**Information shown:**
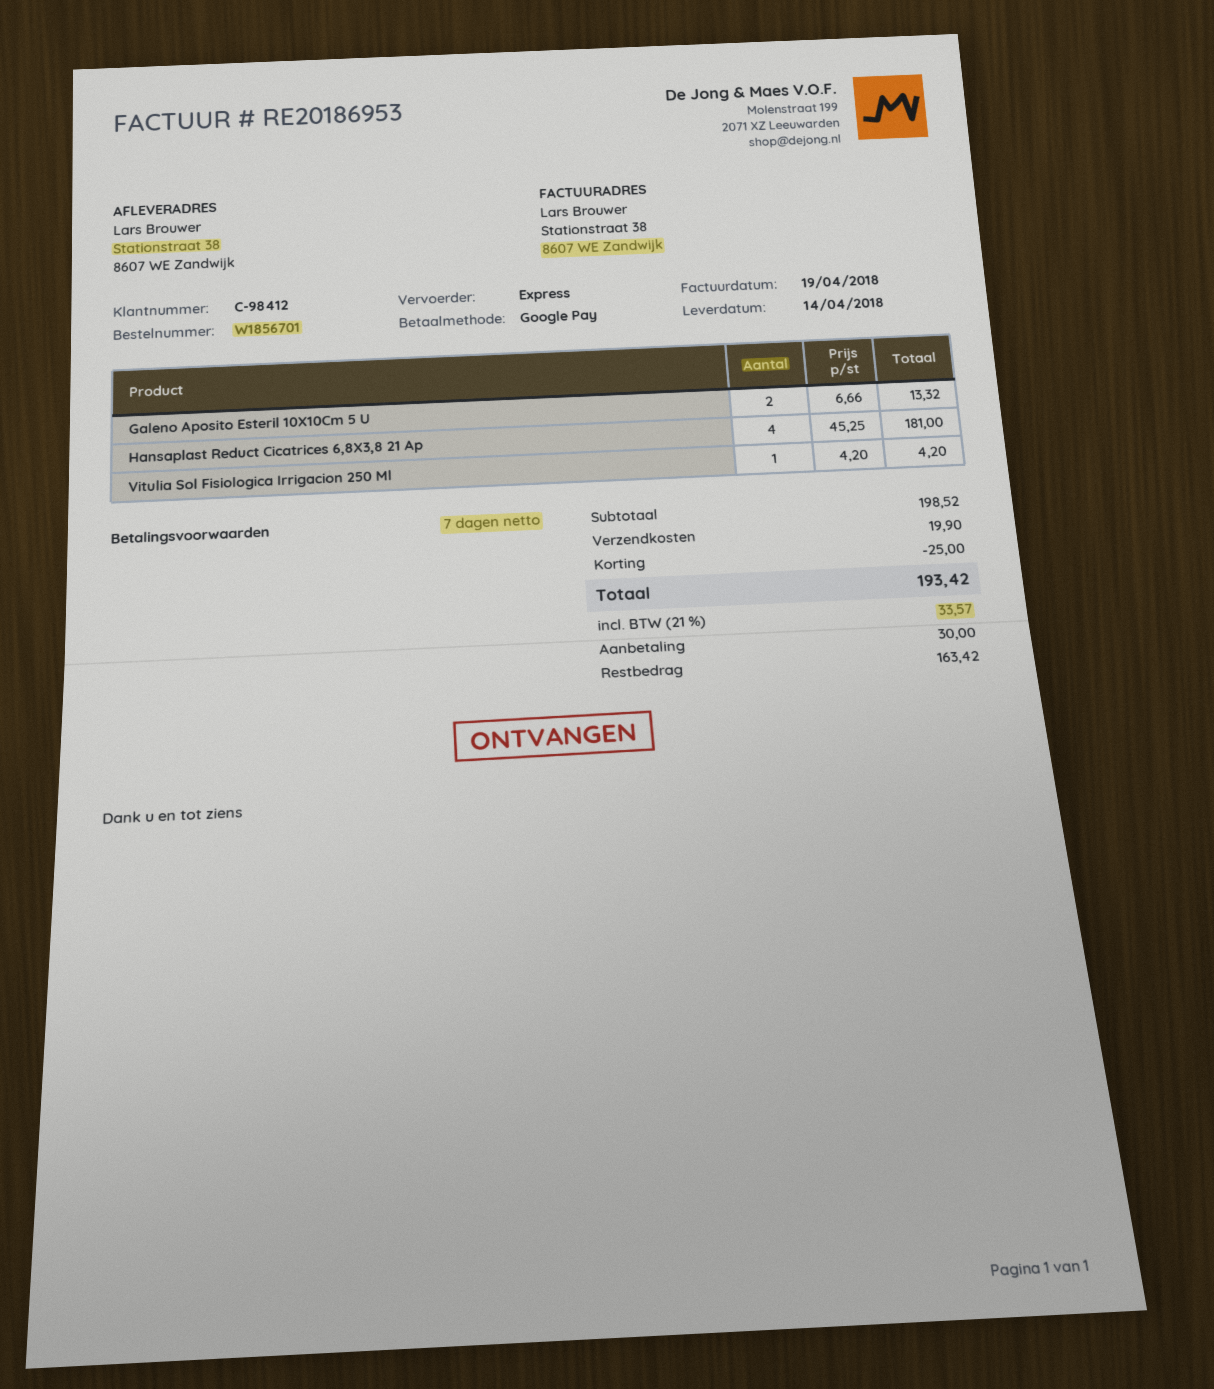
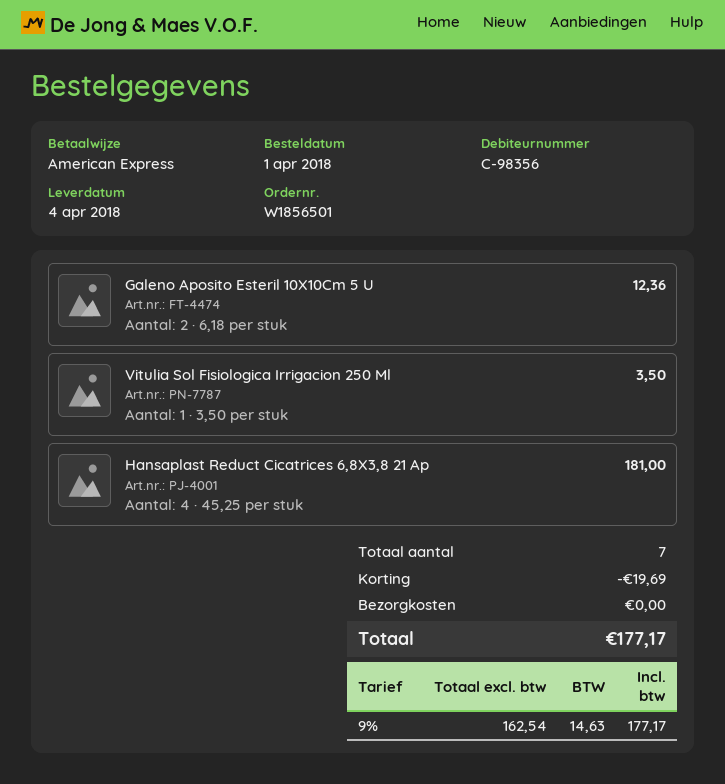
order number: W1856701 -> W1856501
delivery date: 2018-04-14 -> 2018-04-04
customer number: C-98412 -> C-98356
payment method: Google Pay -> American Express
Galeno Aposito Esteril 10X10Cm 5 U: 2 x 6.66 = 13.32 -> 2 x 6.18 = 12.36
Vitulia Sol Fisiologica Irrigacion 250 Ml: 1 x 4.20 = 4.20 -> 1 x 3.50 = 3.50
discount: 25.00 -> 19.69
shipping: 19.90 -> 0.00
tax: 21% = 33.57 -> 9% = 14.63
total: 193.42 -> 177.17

**Prompt:** Pick out every line of the listing containing the word "number", and show those lines.

**Written response:**
order number: W1856701 -> W1856501
customer number: C-98412 -> C-98356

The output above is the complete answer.